Passing along an interesting read on the epic dysfunction of our current Congress, courtesy of Esquire:
Not long ago, animated by the public mood about Congress and its current historic ineptitude and extremism, we decided to talk to members of Congress, from both houses and both parties, to find out what their problem was. And they started talking, often at length and in surprisingly thoughtful ways, about their jobs. I ended up talking to ninety members—a third of the Senate, more than a tenth of the House. They have all been eager to talk, as if they wanted to get something off their chest. They represent the full ideological spectrum, and the full florid bouquet of American accents, and an almost astonishing variety of biography. There are women combat veterans and Hindus and members who take their oath of office with left hand on the Bhagavad Gita—and all of that is just one congresswoman, Tulsi Gabbard of Hawaii. There are preachers and physicists and car salesmen and former All-Pro tackles and civil-rights heroes. There are hard ideologues and conciliators, partisan warriors and declared independents.
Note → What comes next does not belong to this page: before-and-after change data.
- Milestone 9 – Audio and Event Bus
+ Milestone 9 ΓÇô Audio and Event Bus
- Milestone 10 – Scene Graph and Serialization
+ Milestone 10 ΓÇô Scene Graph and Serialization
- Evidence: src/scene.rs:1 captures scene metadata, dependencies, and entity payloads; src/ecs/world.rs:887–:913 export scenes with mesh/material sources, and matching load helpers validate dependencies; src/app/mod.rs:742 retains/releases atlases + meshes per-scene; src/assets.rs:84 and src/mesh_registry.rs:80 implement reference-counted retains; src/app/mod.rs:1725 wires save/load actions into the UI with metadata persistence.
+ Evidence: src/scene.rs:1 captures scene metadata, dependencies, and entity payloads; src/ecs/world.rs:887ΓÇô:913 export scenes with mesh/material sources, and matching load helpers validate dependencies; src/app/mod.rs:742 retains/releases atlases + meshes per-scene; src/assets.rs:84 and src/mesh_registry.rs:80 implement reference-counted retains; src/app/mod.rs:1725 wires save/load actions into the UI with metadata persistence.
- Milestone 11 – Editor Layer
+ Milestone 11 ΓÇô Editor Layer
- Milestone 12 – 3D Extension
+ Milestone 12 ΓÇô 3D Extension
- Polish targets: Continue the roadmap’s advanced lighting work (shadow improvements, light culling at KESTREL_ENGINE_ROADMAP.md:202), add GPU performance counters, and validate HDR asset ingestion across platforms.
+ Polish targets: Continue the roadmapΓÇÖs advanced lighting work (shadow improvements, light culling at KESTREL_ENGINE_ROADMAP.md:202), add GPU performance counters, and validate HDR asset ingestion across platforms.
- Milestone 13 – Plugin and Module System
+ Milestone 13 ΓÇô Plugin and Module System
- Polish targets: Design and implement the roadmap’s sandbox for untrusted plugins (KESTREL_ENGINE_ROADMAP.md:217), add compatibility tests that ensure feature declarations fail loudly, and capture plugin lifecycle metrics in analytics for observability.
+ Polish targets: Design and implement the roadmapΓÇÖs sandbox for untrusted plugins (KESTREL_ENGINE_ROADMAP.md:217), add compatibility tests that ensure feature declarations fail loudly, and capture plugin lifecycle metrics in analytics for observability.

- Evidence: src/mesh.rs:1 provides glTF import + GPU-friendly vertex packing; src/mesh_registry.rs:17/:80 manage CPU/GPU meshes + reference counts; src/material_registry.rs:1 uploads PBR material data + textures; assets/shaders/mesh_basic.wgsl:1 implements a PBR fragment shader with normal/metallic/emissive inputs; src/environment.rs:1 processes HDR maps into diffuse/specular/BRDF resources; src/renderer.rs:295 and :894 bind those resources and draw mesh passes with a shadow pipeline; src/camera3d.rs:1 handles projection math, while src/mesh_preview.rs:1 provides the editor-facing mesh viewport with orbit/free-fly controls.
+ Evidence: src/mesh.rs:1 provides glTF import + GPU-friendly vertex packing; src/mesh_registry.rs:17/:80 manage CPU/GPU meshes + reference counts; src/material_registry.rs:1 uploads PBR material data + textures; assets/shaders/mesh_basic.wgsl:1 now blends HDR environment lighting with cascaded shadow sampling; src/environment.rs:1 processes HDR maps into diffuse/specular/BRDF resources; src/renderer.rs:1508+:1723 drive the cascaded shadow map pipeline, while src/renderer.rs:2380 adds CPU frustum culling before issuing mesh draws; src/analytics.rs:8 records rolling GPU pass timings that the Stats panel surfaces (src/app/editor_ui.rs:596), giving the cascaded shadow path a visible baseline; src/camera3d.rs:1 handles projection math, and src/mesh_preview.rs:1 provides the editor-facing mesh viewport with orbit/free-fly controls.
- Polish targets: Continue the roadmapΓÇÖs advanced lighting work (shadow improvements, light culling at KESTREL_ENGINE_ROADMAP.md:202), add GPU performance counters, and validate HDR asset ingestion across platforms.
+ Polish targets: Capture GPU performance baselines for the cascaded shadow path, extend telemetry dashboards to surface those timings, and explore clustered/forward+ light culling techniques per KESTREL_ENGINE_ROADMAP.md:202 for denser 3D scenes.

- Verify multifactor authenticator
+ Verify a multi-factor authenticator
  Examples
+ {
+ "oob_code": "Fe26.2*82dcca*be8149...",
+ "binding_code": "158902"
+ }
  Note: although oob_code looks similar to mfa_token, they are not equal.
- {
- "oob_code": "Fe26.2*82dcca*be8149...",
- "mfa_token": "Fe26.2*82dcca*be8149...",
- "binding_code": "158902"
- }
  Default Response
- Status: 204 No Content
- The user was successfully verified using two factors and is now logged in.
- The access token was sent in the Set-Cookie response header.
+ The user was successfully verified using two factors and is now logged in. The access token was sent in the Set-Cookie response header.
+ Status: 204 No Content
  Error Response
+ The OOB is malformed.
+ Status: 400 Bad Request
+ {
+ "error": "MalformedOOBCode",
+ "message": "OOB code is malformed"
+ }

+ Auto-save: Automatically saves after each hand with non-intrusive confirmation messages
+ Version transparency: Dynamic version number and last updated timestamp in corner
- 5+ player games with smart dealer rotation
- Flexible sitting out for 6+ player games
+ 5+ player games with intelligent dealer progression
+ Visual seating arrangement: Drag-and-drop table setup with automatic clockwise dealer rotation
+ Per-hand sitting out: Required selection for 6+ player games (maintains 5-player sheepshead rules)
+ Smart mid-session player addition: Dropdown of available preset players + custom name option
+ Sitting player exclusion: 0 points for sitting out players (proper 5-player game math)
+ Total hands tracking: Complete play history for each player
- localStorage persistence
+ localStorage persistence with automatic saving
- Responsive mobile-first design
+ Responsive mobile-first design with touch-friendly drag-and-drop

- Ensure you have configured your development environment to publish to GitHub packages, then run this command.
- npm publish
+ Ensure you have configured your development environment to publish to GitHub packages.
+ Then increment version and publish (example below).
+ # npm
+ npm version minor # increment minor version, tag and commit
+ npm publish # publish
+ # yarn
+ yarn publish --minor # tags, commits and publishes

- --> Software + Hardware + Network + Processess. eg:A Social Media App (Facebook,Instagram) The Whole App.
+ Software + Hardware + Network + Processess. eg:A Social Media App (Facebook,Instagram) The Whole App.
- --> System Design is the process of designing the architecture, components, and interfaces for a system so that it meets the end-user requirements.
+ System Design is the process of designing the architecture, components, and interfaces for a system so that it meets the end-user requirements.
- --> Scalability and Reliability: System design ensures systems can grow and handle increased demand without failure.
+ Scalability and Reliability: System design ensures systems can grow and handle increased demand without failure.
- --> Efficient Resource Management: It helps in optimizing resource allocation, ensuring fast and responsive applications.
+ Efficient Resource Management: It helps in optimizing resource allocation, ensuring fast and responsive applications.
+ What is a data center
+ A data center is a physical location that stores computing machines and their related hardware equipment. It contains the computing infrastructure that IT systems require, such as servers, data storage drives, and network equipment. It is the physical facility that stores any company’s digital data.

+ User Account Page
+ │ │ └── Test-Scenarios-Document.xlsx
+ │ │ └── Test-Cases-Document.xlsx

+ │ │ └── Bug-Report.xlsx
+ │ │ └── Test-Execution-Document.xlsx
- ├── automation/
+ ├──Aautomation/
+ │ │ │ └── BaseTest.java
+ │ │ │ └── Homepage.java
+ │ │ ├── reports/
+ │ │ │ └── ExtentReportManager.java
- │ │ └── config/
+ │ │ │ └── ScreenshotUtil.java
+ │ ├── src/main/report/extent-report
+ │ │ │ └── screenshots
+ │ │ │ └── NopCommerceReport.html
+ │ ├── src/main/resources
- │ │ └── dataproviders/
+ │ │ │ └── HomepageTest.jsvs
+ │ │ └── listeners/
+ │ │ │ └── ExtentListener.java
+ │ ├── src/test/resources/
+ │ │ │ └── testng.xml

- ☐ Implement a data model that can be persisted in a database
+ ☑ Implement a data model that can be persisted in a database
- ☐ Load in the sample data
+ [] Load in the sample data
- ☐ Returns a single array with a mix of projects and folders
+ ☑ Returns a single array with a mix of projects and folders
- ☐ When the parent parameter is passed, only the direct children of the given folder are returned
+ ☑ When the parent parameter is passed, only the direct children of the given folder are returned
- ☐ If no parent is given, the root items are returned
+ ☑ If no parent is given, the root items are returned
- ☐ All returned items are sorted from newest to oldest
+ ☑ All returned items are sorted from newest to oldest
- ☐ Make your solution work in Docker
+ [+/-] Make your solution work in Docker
Some are voluble, some are terse, some are jovial and defiant, some have just about had it and seem depressed. "That's what happens when you don't have meaningful work," says a Democratic congresswoman from New Mexico, Michelle Lujan Grisham.
The big takeaway is that many Congresscritters - both Dem and Repub - know Congress is messed up, know what went wrong and even know how it all could be fixed but lack the courage and selflessness to do so.
Oh, and that Senator Ted Cruz is despised by his fellow politicians on both sides of the aisle:
There is plenty of blame to go around, he says—the Democrats in the Senate, for instance, what a disaster—but there is only one guy this conservative Republican congressman does acknowledge enmity for by name, and it's not Harry Reid or Barack Obama. "If you talk to Ted Cruz," he says, "tell him to stay on his side of the Capitol. We have enough problems without that idiot coming over here and screwing things up."
[...] From many members in both houses of Congress, I have heard bipartisan loathing for Senator Cruz of Texas. Hardly an era of good feeling, but it's a start. "No one here respects that guy," Congressman Kurt Schrader of Oregon, a Democrat, tells me. "And yet he has this great following outside the building. And no one respects him in his own party in the Senate."
Lengthy article, but worth your time.